** Provided data follows **

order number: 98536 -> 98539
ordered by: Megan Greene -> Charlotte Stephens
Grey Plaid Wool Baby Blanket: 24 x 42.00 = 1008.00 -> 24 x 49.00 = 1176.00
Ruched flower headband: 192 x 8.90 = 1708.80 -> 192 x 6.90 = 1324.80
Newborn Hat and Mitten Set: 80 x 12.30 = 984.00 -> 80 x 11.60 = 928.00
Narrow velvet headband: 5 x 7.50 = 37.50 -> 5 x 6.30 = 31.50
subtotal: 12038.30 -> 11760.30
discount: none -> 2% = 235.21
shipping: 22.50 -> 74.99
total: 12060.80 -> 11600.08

** End of Provided data **
** Provided data follows **

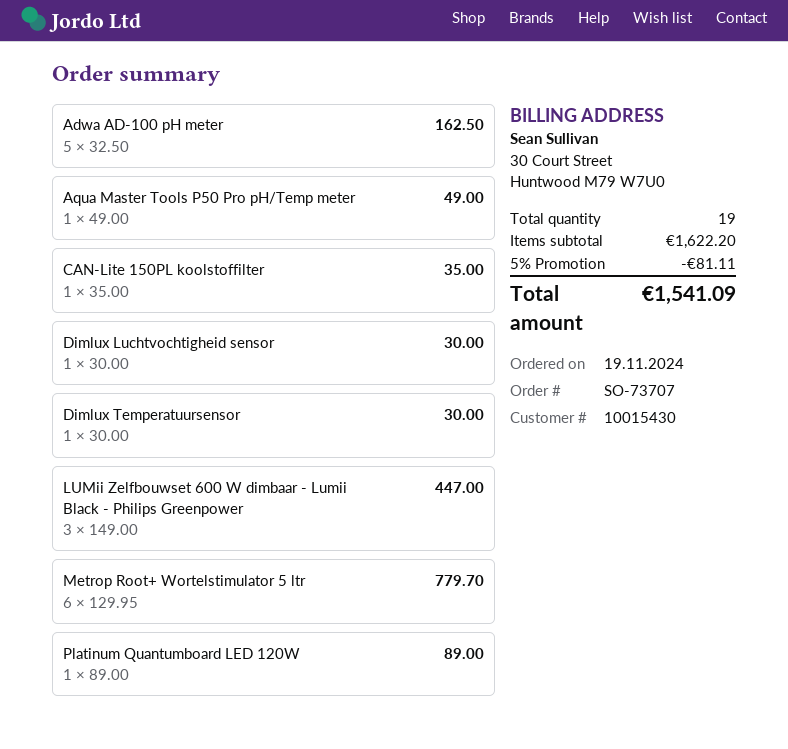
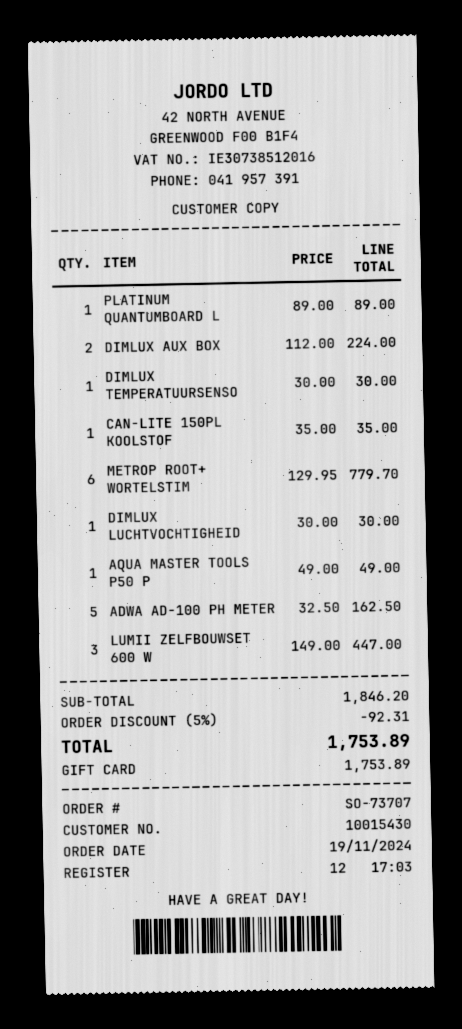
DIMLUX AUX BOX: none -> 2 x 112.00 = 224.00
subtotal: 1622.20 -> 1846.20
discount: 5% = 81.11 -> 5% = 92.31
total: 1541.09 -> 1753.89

** End of Provided data **

== Your goal ==
Find the line with "order number: 98536 -> 98539" in the entries above. Retype it and each line after it, exactly, through the line with "total: 12060.80 -> 11600.08", and stop there.

== Problem solution ==
order number: 98536 -> 98539
ordered by: Megan Greene -> Charlotte Stephens
Grey Plaid Wool Baby Blanket: 24 x 42.00 = 1008.00 -> 24 x 49.00 = 1176.00
Ruched flower headband: 192 x 8.90 = 1708.80 -> 192 x 6.90 = 1324.80
Newborn Hat and Mitten Set: 80 x 12.30 = 984.00 -> 80 x 11.60 = 928.00
Narrow velvet headband: 5 x 7.50 = 37.50 -> 5 x 6.30 = 31.50
subtotal: 12038.30 -> 11760.30
discount: none -> 2% = 235.21
shipping: 22.50 -> 74.99
total: 12060.80 -> 11600.08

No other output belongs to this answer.